**What to work on:** In the listing below, find each line with the string "height" and return it.
=== Information supplied ===
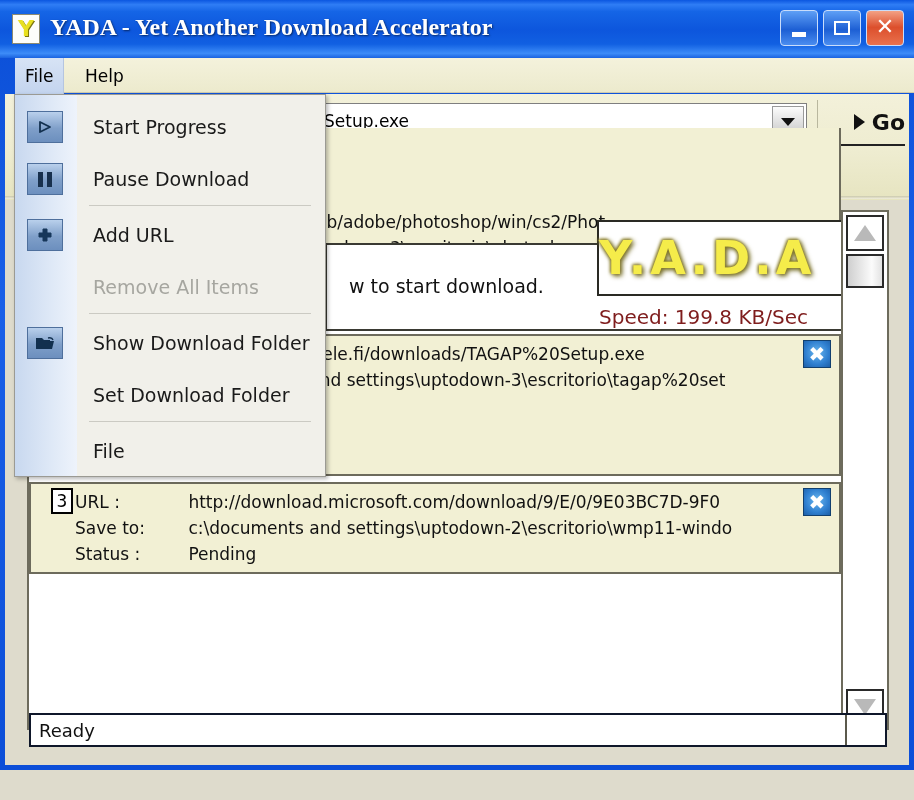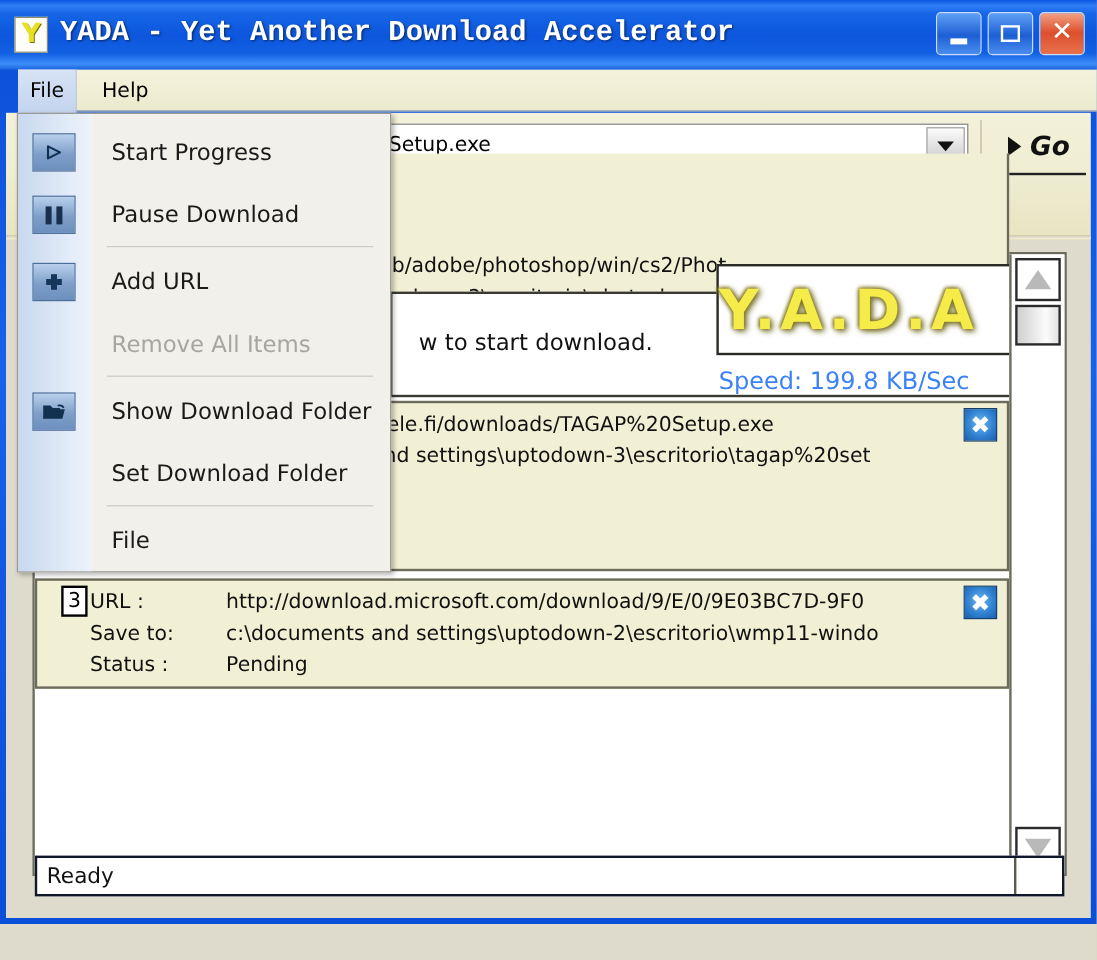--- a/index.html
+++ b/index.html
@@ -61,7 +61,7 @@
     letter-spacing: 0px;
     text-shadow: 1px 1px 2px rgba(0,0,0,.55);
     white-space: nowrap;
-    font-family: Liberation Mono, monospace;
+    font-family: Liberation Serif, serif;
   }
   .win-btns {
     position: absolute;

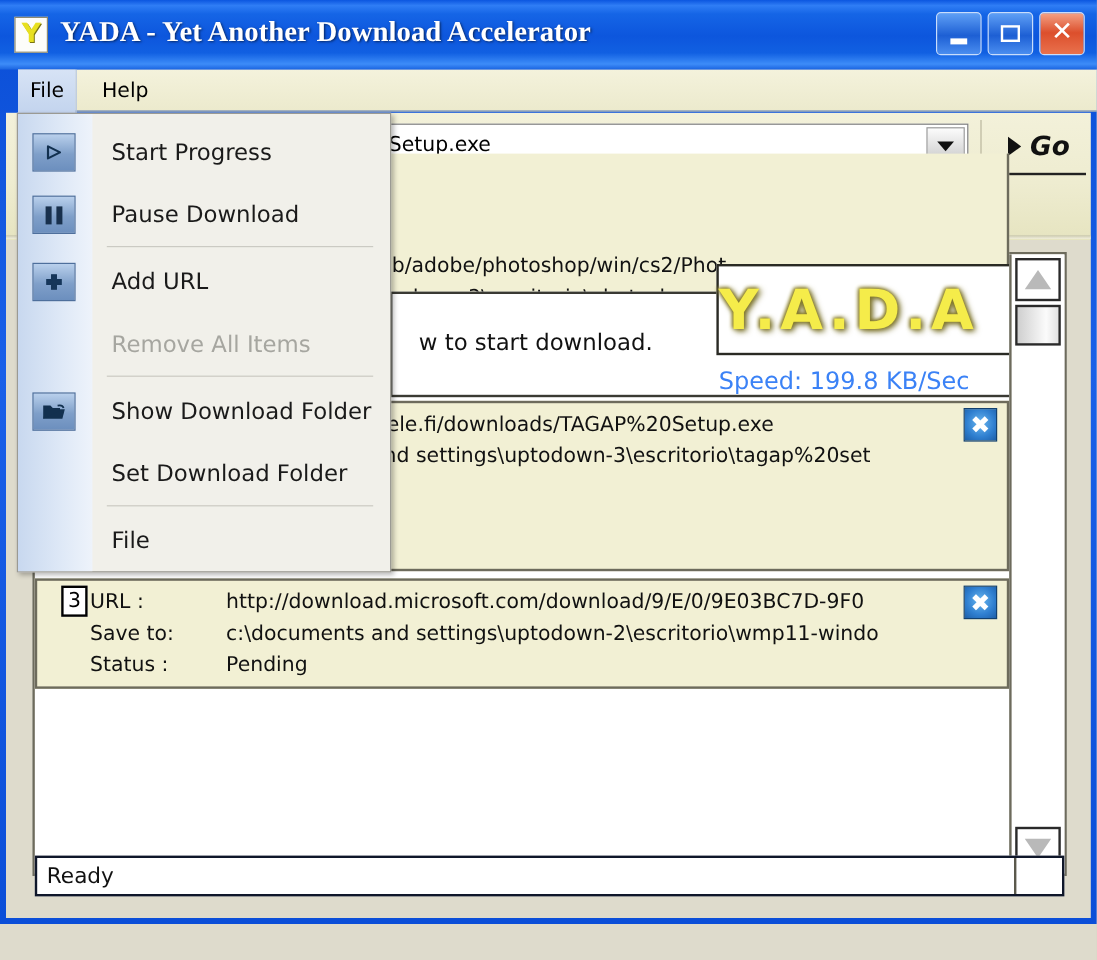--- a/index.html
+++ b/index.html
@@ -161,11 +161,10 @@
     position: absolute;
     left: 822px; top: 6px;
     width: 78px; height: 44px;
-    display: flex; align-items: center; justify-content: center;
+    display: flex; align-items: center; justify-content: flex-end;
     gap: 7px;
     background: transparent;
     border-bottom: 2px solid #222;
-    font-style: italic;
   }
   .go-tri {
     width: 0; height: 0;

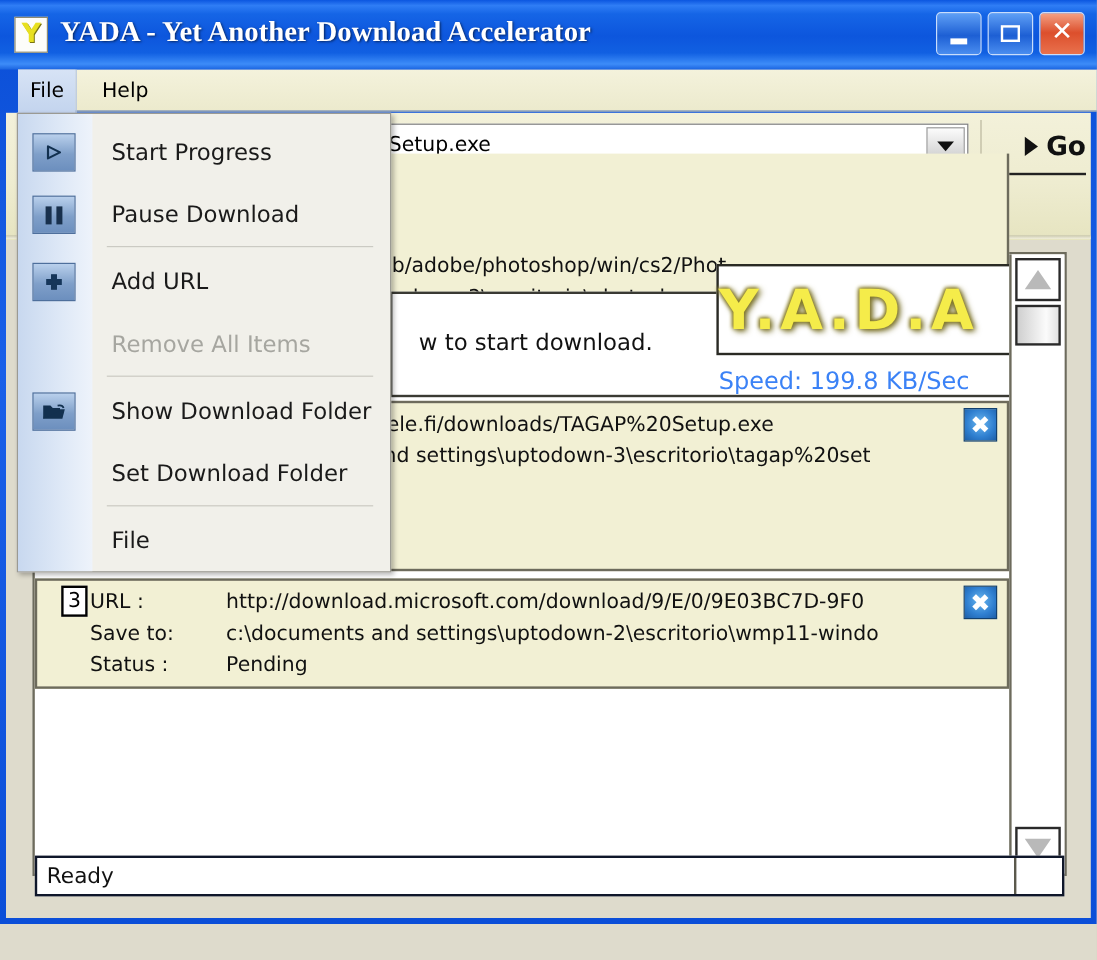--- a/index.html
+++ b/index.html
@@ -338,7 +338,7 @@
   .speed-text {
     position: absolute;
     left: 570px; top: 93px;
-    font-size: 20px; color: #3b82f6;
+    font-size: 20px; color: #7f1d1d;
     font-family: "DejaVu Sans", sans-serif;
   }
===
**Result of the exercise:**
     width: 78px; height: 44px;
     width: 0; height: 0;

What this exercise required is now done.